COML 3531:  "Introduction to Comparative Literature"

Instructor: Dr. David Robinson

If you have ever wondered (while reading Shakespeare or Wordsworth) what the rest of the world has been writing about for the last 2500 years, this is the course of for you. Comparative Literature is the study of all literature, of literature seen as a whole, rather than fragmented into nationalities and languages. Fortunately, you don't have to read everything ever written or know every language to get a sense of what "literature" has meant through history. This course offers a sampling of traditional ways of approaching literature (by genre & period), along with a few examples of recent developments in literary study (out of the many possible choices, we will examine feminist criticism and post-colonial studies). After a consideration of the problems of literary translation, the course will conclude with a look at how literary works become "canonized," that is, how we end up reading and teaching certain works but not others. Along the way we'll even read some Shakespeare and Wordsworth (as well as Sophocles, Euripedes, Kalidasa, Motokiyo, Kleist, Keats, Buchner, Yeats, and others).

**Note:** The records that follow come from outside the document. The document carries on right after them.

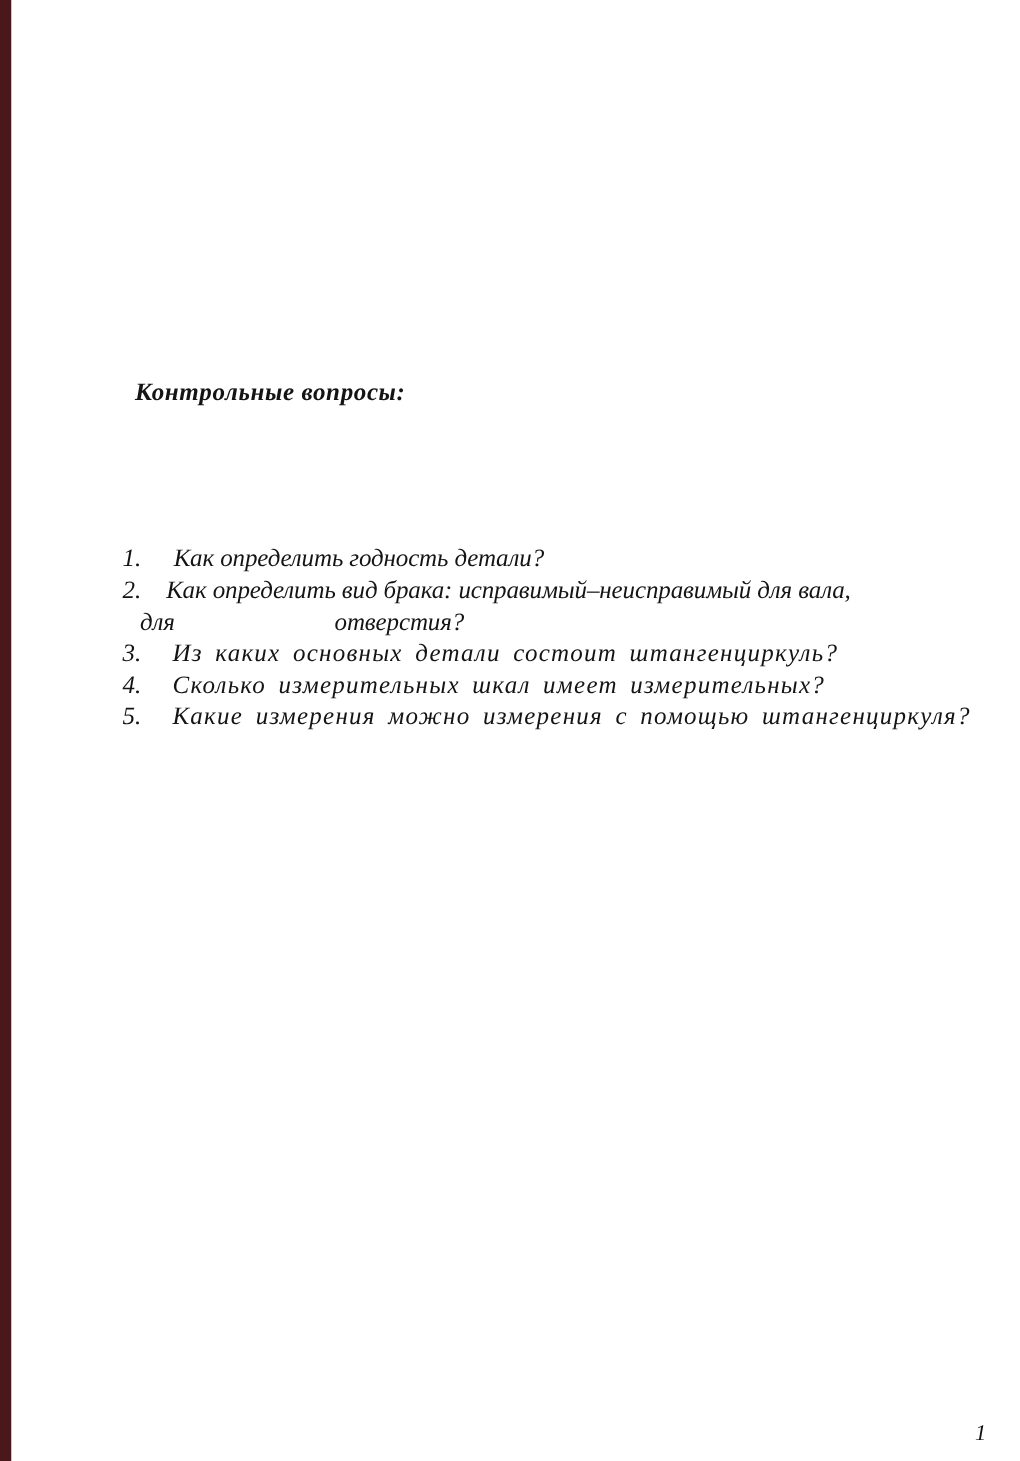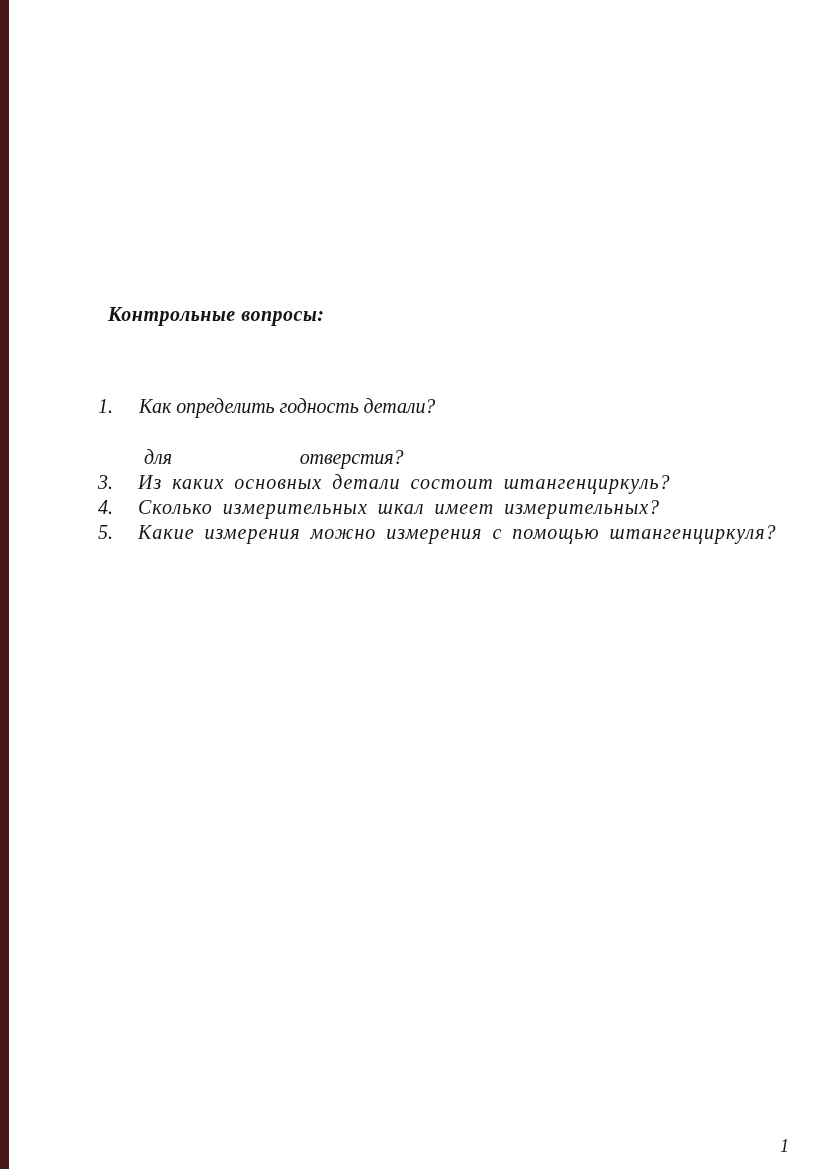--- a/index.html
+++ b/index.html
@@ -35,6 +35,7 @@
     line-height: 25px;
     font-size: 20px;
     white-space: nowrap;
+    margin-top: 41px;
   }
   .num {
     display: inline-block;

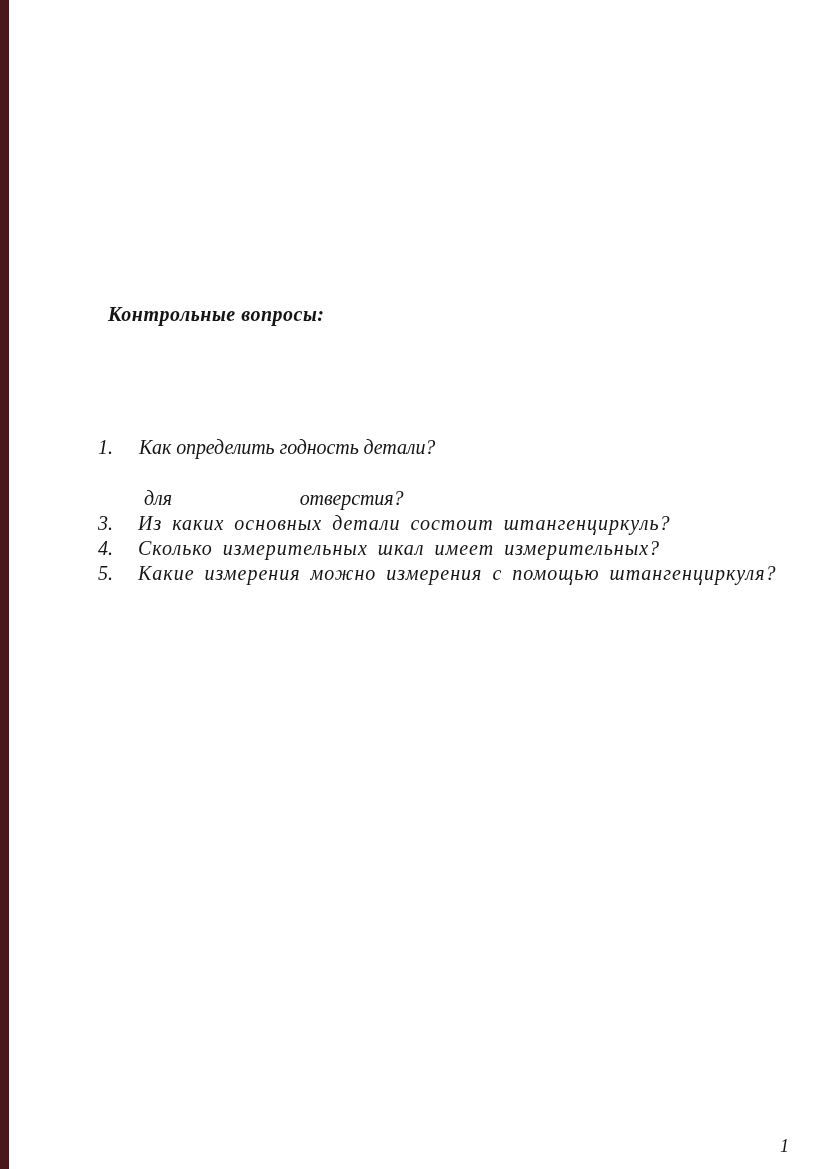--- a/index.html
+++ b/index.html
@@ -71,6 +71,10 @@
     <span class="qtext">Как определить годность детали?</span>
   </div>
 
+  <div class="line condensed" style="top:419px">
+    <span class="num">2.</span>
+    <span class="qtext">Как определить вид брака: исправимый–неисправимый для вала,</span>
+  </div>
 
   <div class="line cont condensed" style="top:445px">
     <span>для</span>

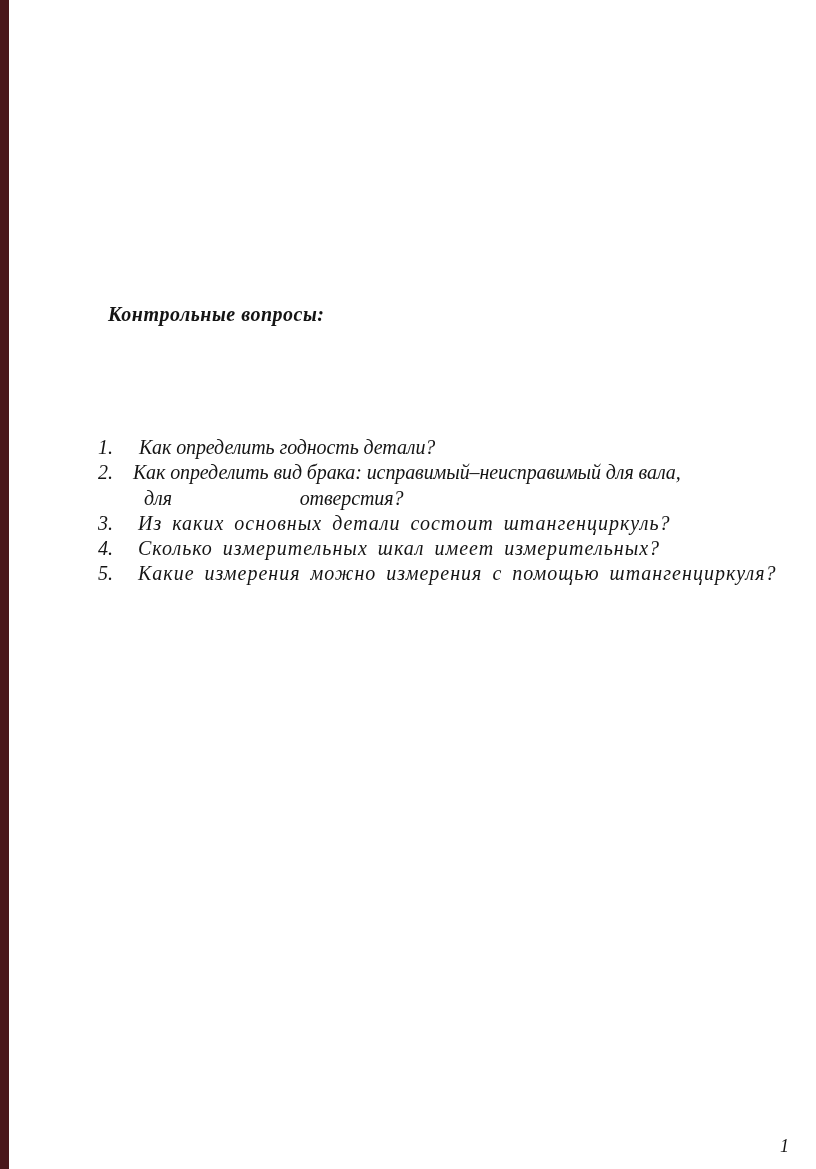--- a/index.html
+++ b/index.html
@@ -48,7 +48,7 @@
   .condensed { letter-spacing: -0.1px; word-spacing: 0; }
   
   .regular { letter-spacing: 1px; word-spacing: 4px; }
-  .cont { left: 144px; }
+  .cont { left: 112px; }
   .cont-gap { display: inline-block; width: 118px; }
   .page-number {
     position: absolute;

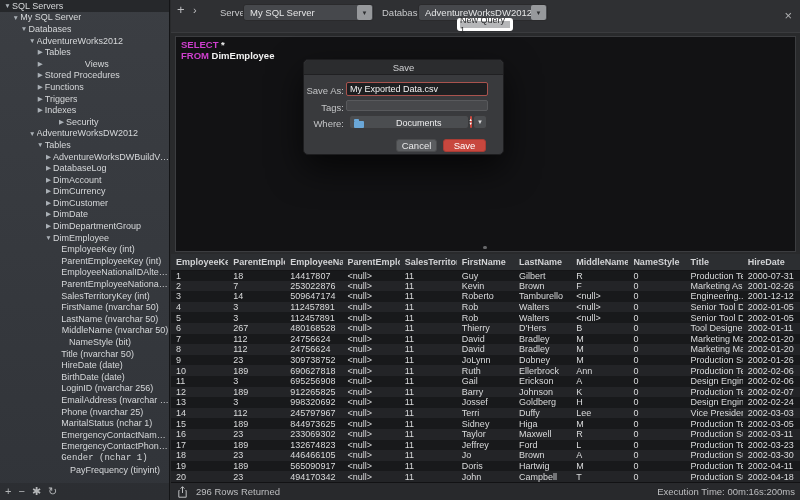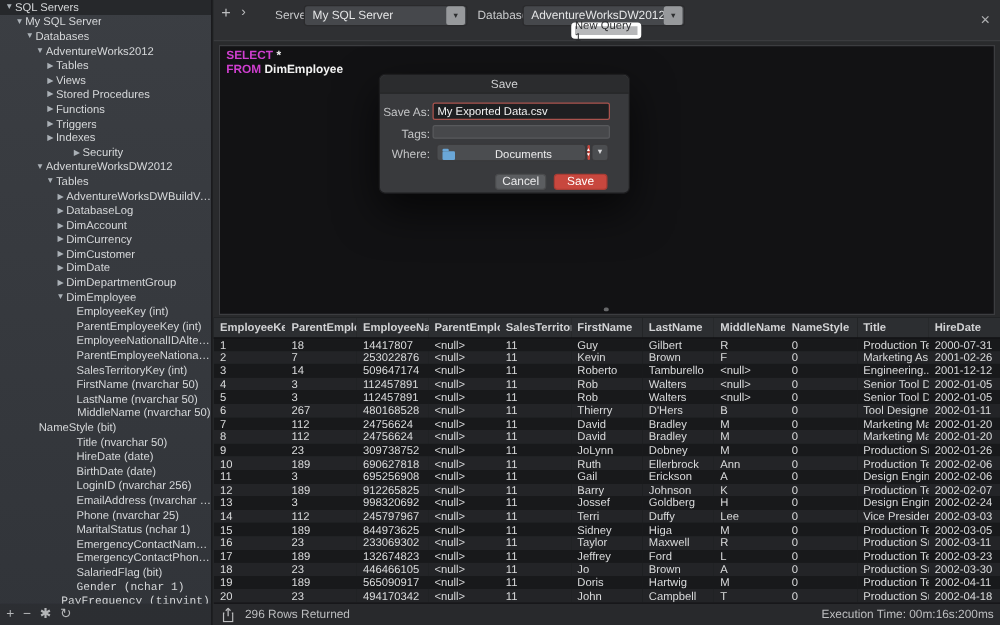--- a/index.html
+++ b/index.html
@@ -143,7 +143,7 @@
           <span class="tri">▶</span>
           <span class="tree-label">Tables</span>
         </div>
-        <div class="tree-row" style="padding-left: 35.8px;">
+        <div class="tree-row" style="padding-left: 35.8px; gap: 40px;">
           <span class="tri">▶</span>
           <span class="tree-label">Views</span>
         </div>

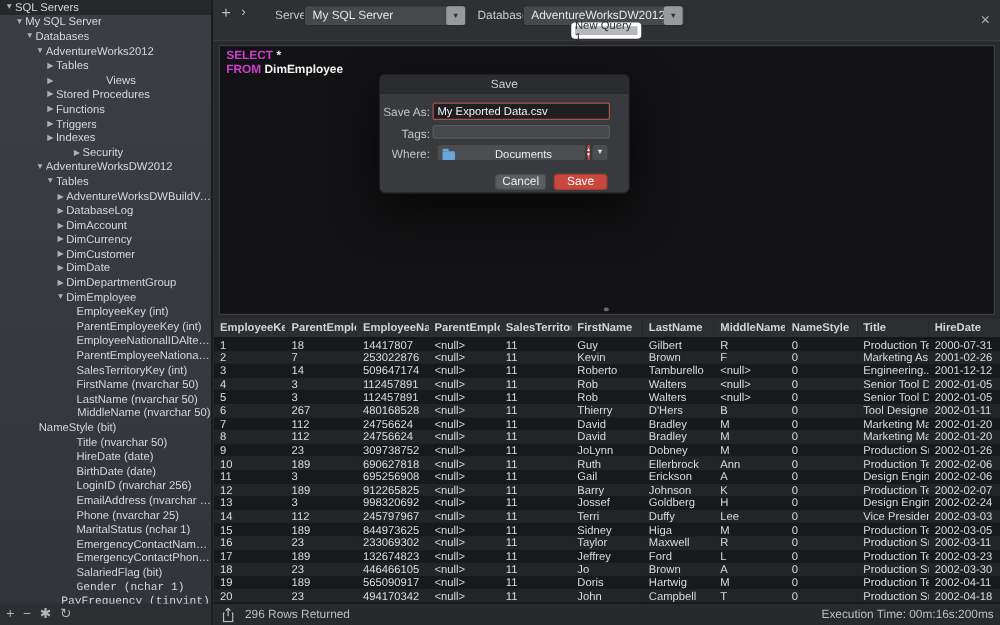--- a/index.html
+++ b/index.html
@@ -239,7 +239,7 @@
           <span class="tri"></span>
           <span class="tree-label">MiddleName (nvarchar 50)</span>
         </div>
-        <div class="tree-row" style="padding-left: 22px;">
+        <div class="tree-row" style="padding-left: 22px; justify-content: center;">
           <span class="tri"></span>
           <span class="tree-label">NameStyle (bit)</span>
         </div>

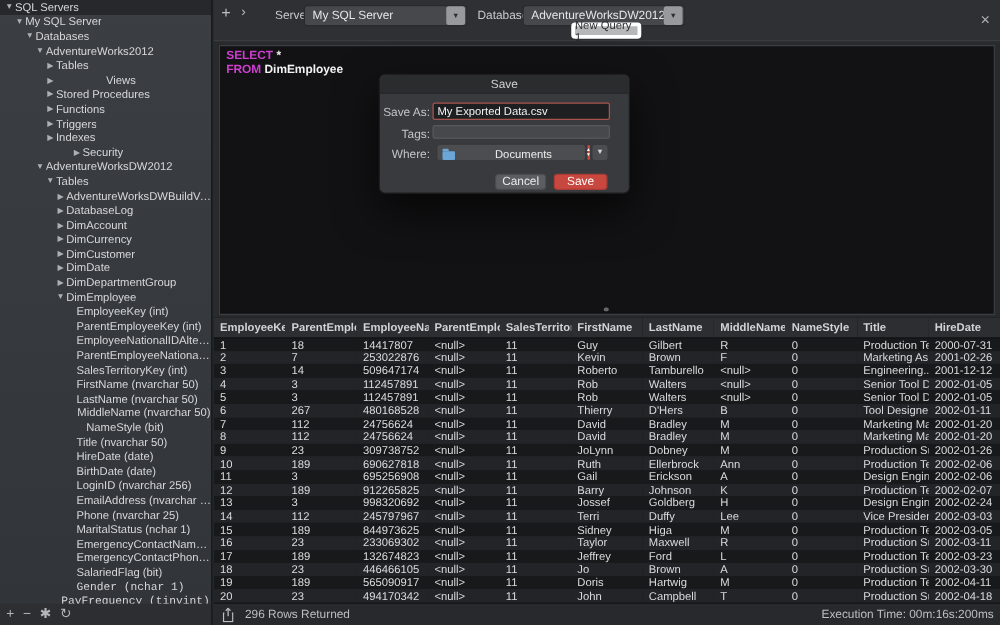--- a/index.html
+++ b/index.html
@@ -279,10 +279,6 @@
           <span class="tri"></span>
           <span class="tree-label">EmergencyContactPhone (nvarcha...</span>
         </div>
-        <div class="tree-row" style="padding-left: 52.2px;">
-          <span class="tri"></span>
-          <span class="tree-label">SalariedFlag (bit)</span>
-        </div>
         <div class="tree-row" style="padding-left: 52.2px; font-family: Liberation Mono, monospace;">
           <span class="tri"></span>
           <span class="tree-label">Gender (nchar 1)</span>

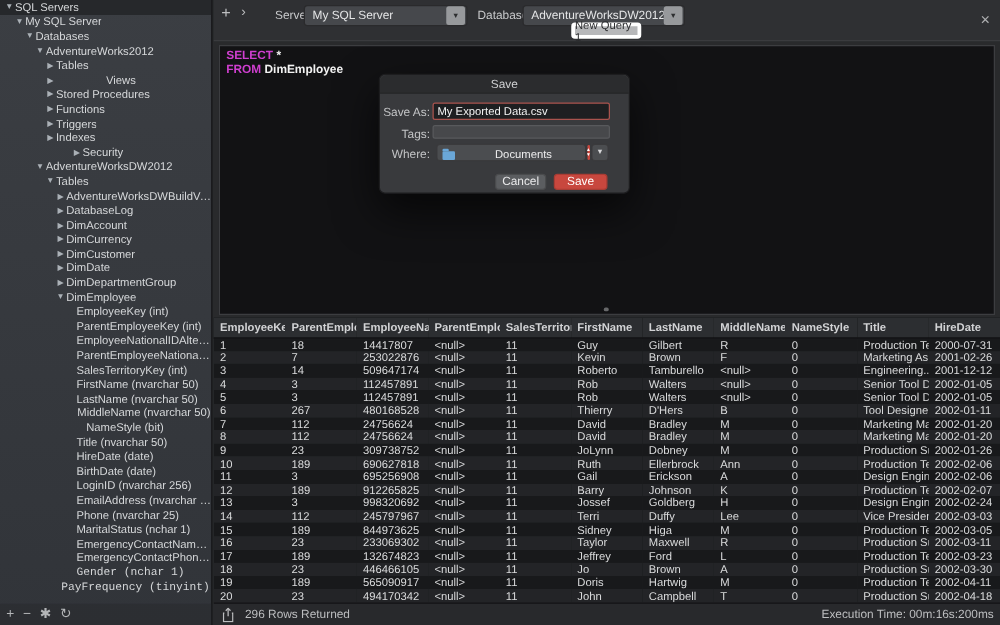--- a/index.html
+++ b/index.html
@@ -283,7 +283,7 @@
           <span class="tri"></span>
           <span class="tree-label">Gender (nchar 1)</span>
         </div>
-        <div class="tree-row" style="padding-left: 40px; font-family: Liberation Mono, monospace;">
+        <div class="tree-row" style="padding-left: 61px;">
           <span class="tri"></span>
           <span class="tree-label">PayFrequency (tinyint)</span>
         </div>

One unique aspect of the course is the series of guest lectures I have scheduled, in which experts in French and Spanish literature, in feminist and postcolonial criticism, and other fields will talk to the class.

=====Welcome to the Whole World=====

ENG/CLT 385 is the introductory course in the Minor in Comparative Literature. It is suitable both for future Comparative Literature students and for majors in either English or Foreign Languages. This course requires no advanced foreign language skills.

Required Texts: Lefevere, Translating Literature

Yohannan (ed.), A Treasury of Asian Literature

A packet of xeroxed materials will be available on reserve at the library. We will also draw on the four standard textbooks for the English 251, 252, 253 sequence: the Norton anthologies (World Masterpieces, Vols. 1-2) and the Prentice Hall anthologies (Literature of the Western World, Vols. 1-2). You should have had to purchase at least one of these already, and my hope is that you will cooperate with other students in pooling your resources, sharing books, and making your own copies of the reading assignments as necessary. I certainly don't want you to buy all of these now!!

Grading: Based on five short written exercises, participation, a midterm, and a final.